=== Section Start ===

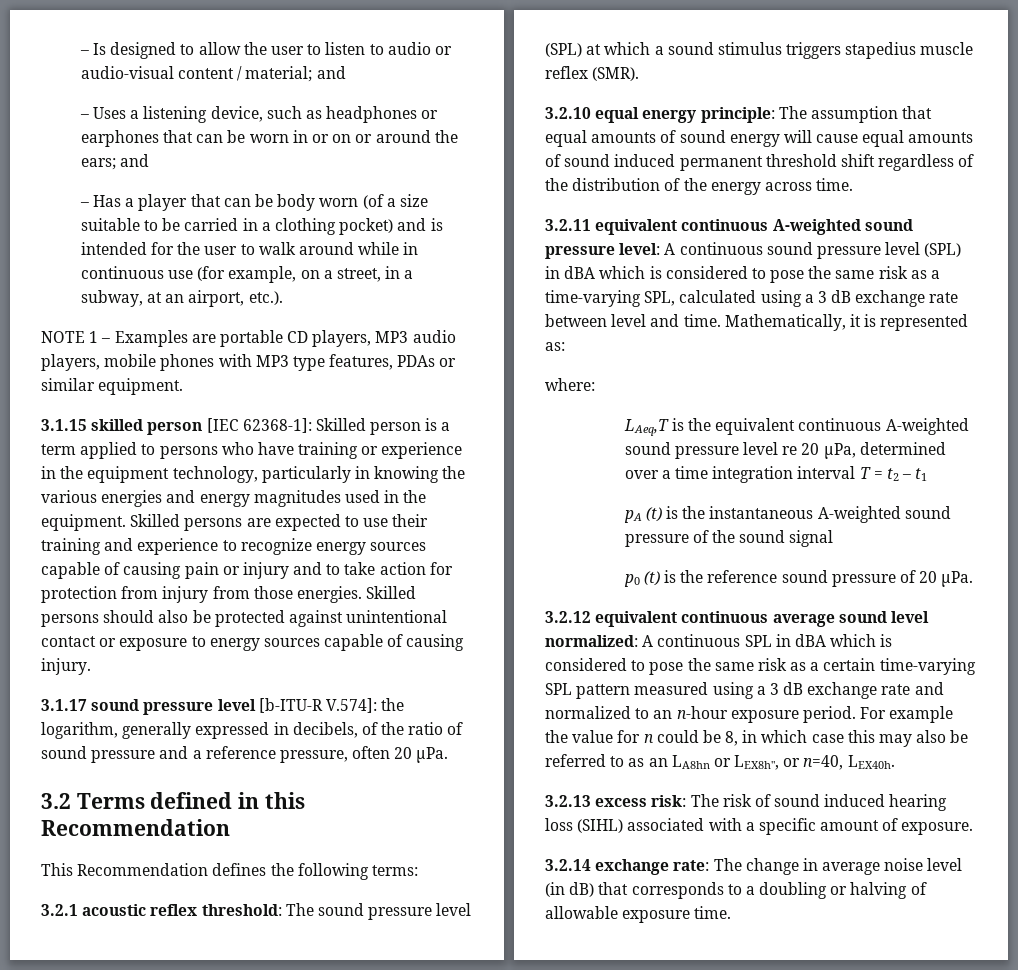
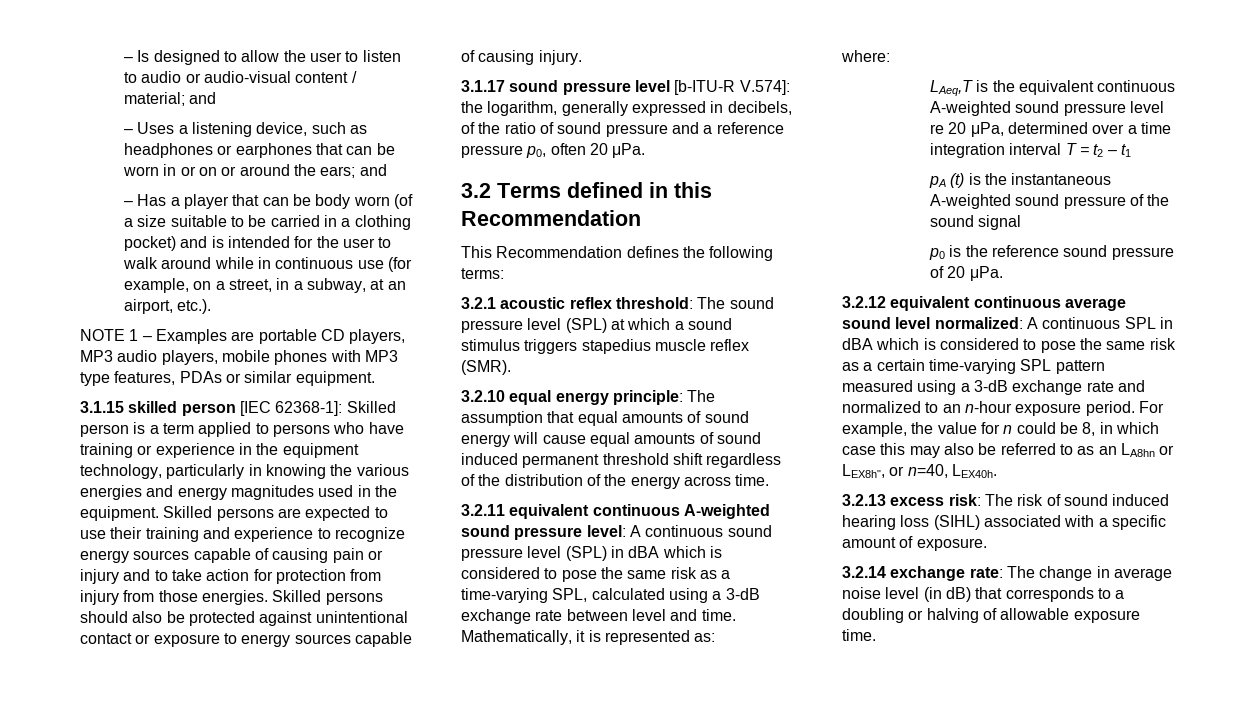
- 3.1.17 sound pressure level [b-ITU-R V.574]: the logarithm, generally expressed in decibels, of the ratio of sound pressure and a reference pressure, often 20 μPa.
+ 3.1.17 sound pressure level [b-ITU-R V.574]: the logarithm, generally expressed in decibels, of the ratio of sound pressure and a reference pressure p0, often 20 μPa.
- 3.2.11 equivalent continuous A-weighted sound pressure level: A continuous sound pressure level (SPL) in dBA which is considered to pose the same risk as a time-varying SPL, calculated using a 3 dB exchange rate between level and time.
+ 3.2.11 equivalent continuous A-weighted sound pressure level: A continuous sound pressure level (SPL) in dBA which is considered to pose the same risk as a time-varying SPL, calculated using a 3-dB exchange rate between level and time.
- p0 (t) is the reference sound pressure of 20 μPa.
+ p0 is the reference sound pressure of 20 μPa.
- 3.2.12 equivalent continuous average sound level normalized: A continuous SPL in dBA which is considered to pose the same risk as a certain time-varying SPL pattern measured using a 3 dB exchange rate and normalized to an n-hour exposure period.
+ 3.2.12 equivalent continuous average sound level normalized: A continuous SPL in dBA which is considered to pose the same risk as a certain time-varying SPL pattern measured using a 3-dB exchange rate and normalized to an n-hour exposure period.
- For example the value for n could be 8, in which case this may also be referred to as an LA8hn or LEX8h", or n=40, LEX40h.
+ For example, the value for n could be 8, in which case this may also be referred to as an LA8hn or LEX8h", or n=40, LEX40h.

=== Section End ===

* **EXERCISE**
If a line holds an image, leave the image out; retype everything else in the entries exactly.

* **RESPONSE BELOW**
- 3.1.17 sound pressure level [b-ITU-R V.574]: the logarithm, generally expressed in decibels, of the ratio of sound pressure and a reference pressure, often 20 μPa.
+ 3.1.17 sound pressure level [b-ITU-R V.574]: the logarithm, generally expressed in decibels, of the ratio of sound pressure and a reference pressure p0, often 20 μPa.
- 3.2.11 equivalent continuous A-weighted sound pressure level: A continuous sound pressure level (SPL) in dBA which is considered to pose the same risk as a time-varying SPL, calculated using a 3 dB exchange rate between level and time.
+ 3.2.11 equivalent continuous A-weighted sound pressure level: A continuous sound pressure level (SPL) in dBA which is considered to pose the same risk as a time-varying SPL, calculated using a 3-dB exchange rate between level and time.
- p0 (t) is the reference sound pressure of 20 μPa.
+ p0 is the reference sound pressure of 20 μPa.
- 3.2.12 equivalent continuous average sound level normalized: A continuous SPL in dBA which is considered to pose the same risk as a certain time-varying SPL pattern measured using a 3 dB exchange rate and normalized to an n-hour exposure period.
+ 3.2.12 equivalent continuous average sound level normalized: A continuous SPL in dBA which is considered to pose the same risk as a certain time-varying SPL pattern measured using a 3-dB exchange rate and normalized to an n-hour exposure period.
- For example the value for n could be 8, in which case this may also be referred to as an LA8hn or LEX8h", or n=40, LEX40h.
+ For example, the value for n could be 8, in which case this may also be referred to as an LA8hn or LEX8h", or n=40, LEX40h.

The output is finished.